-48-

34 12 2
                                    

Selain melalui Anastasya, Samudra adalah sumber paling tepat untuk mendapatkan informasi terkait ibunya. Cakra yang sebenarnya tidak ingin berada satu meja bersama pemuda itu, terpaksa menurunkan egonya dan mengiyakan tawaran Samudra untuk makan siang bersama. Sambil menunggu pesanannya tiba, Cakra sibuk dengan ponselnya dan terus-menerus mengirimkan pesan untuk Widya dengan harapan wanita itu mempertimbangkan tentang hubungan mereka.

Namun, bukannya mendapat balasan, Cakra justru harus menelan kecewa karena Widya ternyata memblokir nomornya.
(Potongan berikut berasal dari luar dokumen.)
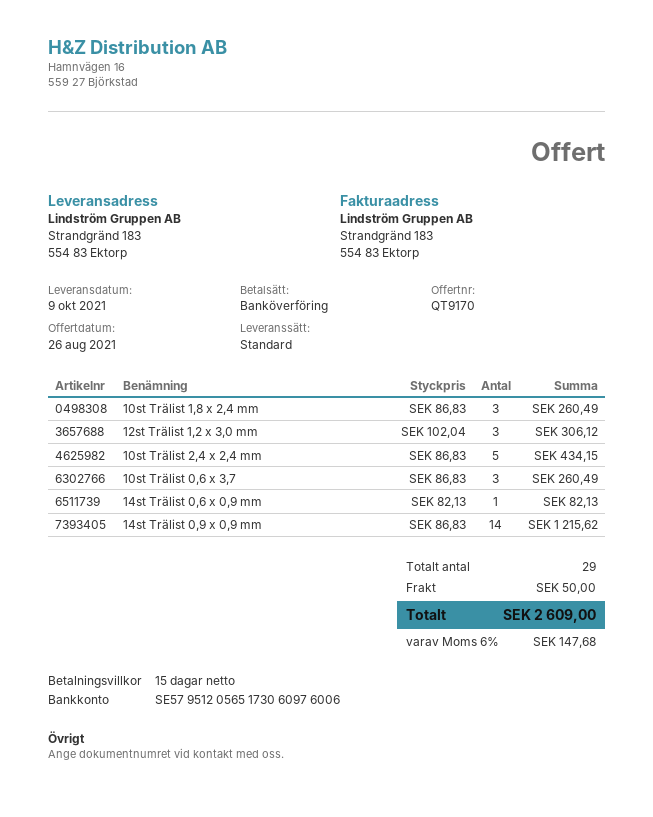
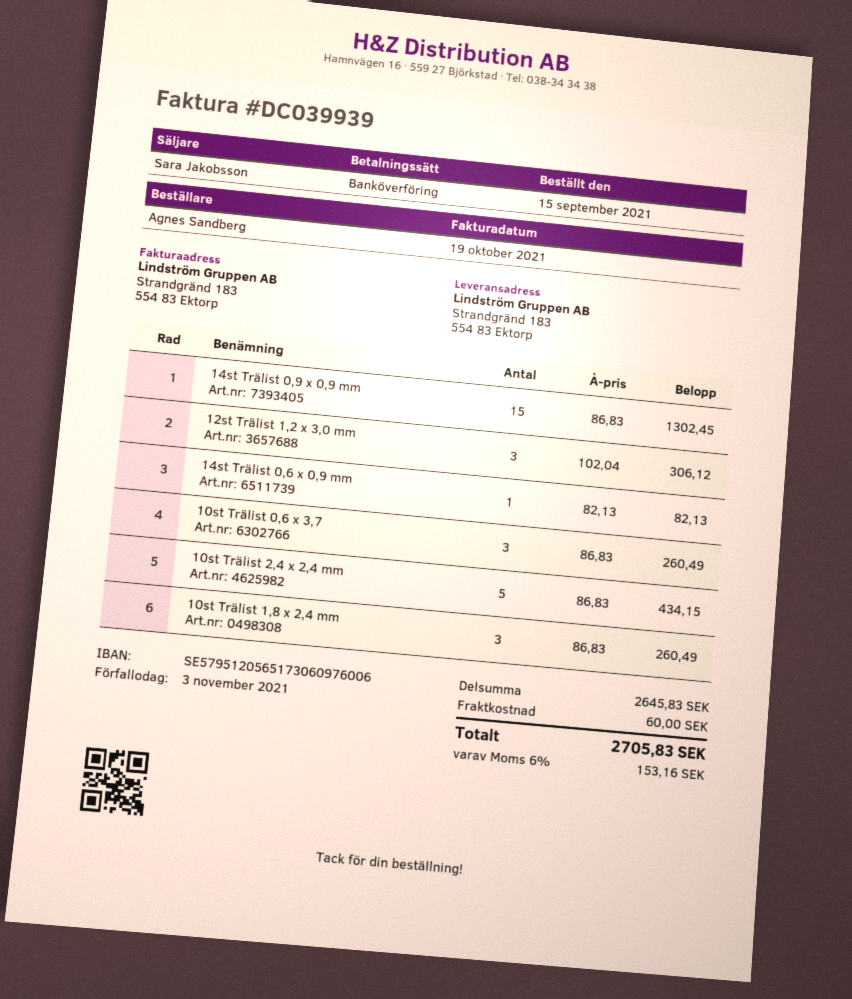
14st Trälist 0,9 x 0,9 mm: 14 x 86.83 = 1215.62 -> 15 x 86.83 = 1302.45
shipping: 50.00 -> 60.00
tax: 6% = 147.68 -> 6% = 153.16
total: 2609.00 -> 2705.83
Ia berusaha menghubungi nomor wanita itu, tetapi hanya suara operator wanita yang menginformasikan bahwa Cakra tidak bisa menghubungi nomor yang dituju. Cakra merasa kesal sekaligus sedih. Ia memegang erat ponselnya untuk meluapkan perasaannya.

Samudra yang menyadari hal itu langsung memperbaiki posisi duduknya yang tadi menghadap ke arah jendela, menjadi menghadap Cakra. “Aku udah bilang, kamu nggak usah khawatir. Aku sama Widya nggak ada hubungan apa-apa. Dia udah jelasin semuanya dan minta aku bantuin kalian.”

Cakra yang sejak tadi memandang meja dengan tatapan tajam seolah api akan keluar dari mata dan membakar apapun yang ada di hadapannya, mengalihkan pandangan pada Samudra. Sontak, hal itu berhasil membuat Samudra bergidik ngeri. Ia teringat dengan kejadian saat Cakra yang tanpa takut hampir memukulnya di rumah sakit.

“Kamu pikir aku akan percaya gitu aja? Aku tau, kamu suka, kan, sama Widya?”

Samudra menghela napas dan meletakkan tangan di atas meja. “Mau aku sesuka apapun sama ia, Widya nggak akan mungkin mau. Dia nggak bisa lupain kamu,” jawab Samudra dengan perasaan pasrah.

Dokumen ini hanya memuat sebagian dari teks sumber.